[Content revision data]
● ● ●
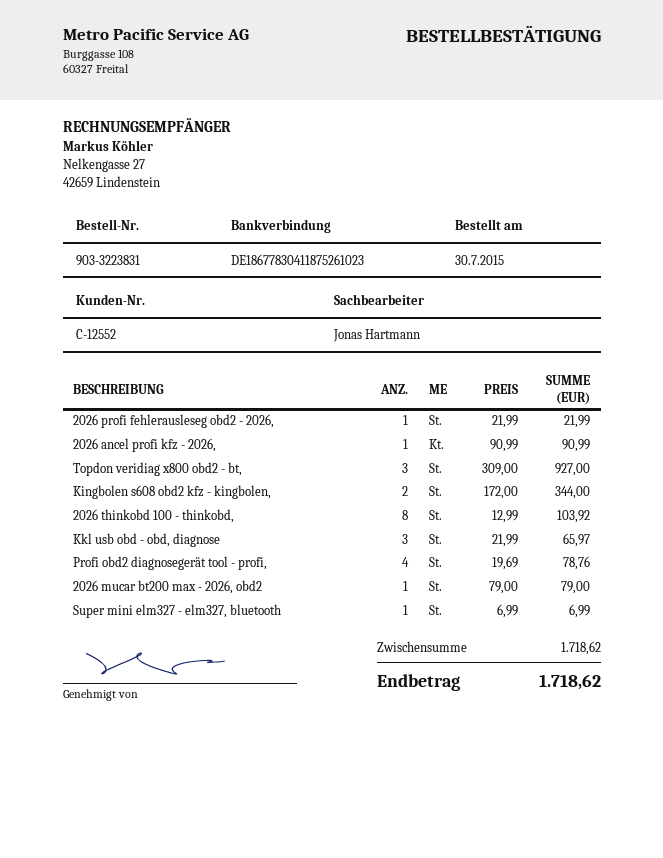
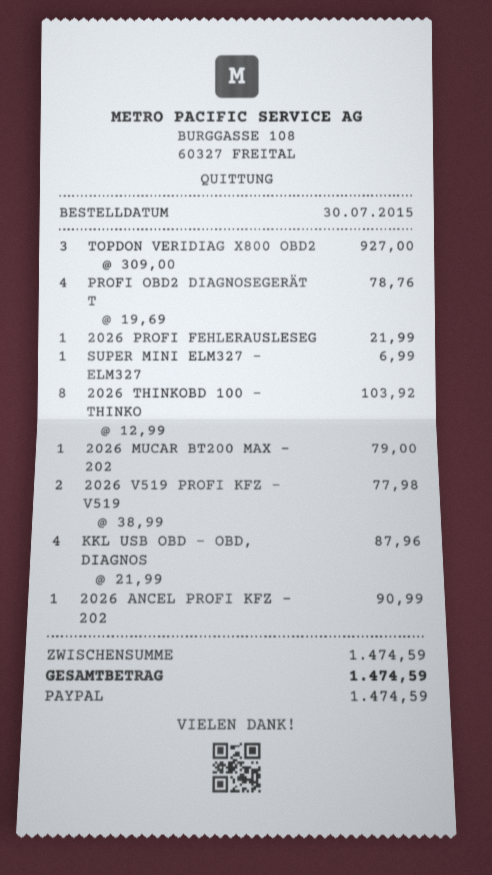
Kingbolen s608 obd2 kfz - kingbolen,: 2 x 172.00 = 344.00 -> none
Kkl usb obd - obd, diagnose: 3 x 21.99 = 65.97 -> 4 x 21.99 = 87.96
2026 V519 PROFI KFZ - V519: none -> 2 x 38.99 = 77.98
subtotal: 1718.62 -> 1474.59
total: 1718.62 -> 1474.59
● ● ●
→ **Work instruction**
In the data above, tally the lines holding "none" and answer with the figure only.

→ **Answer to the exercise**
2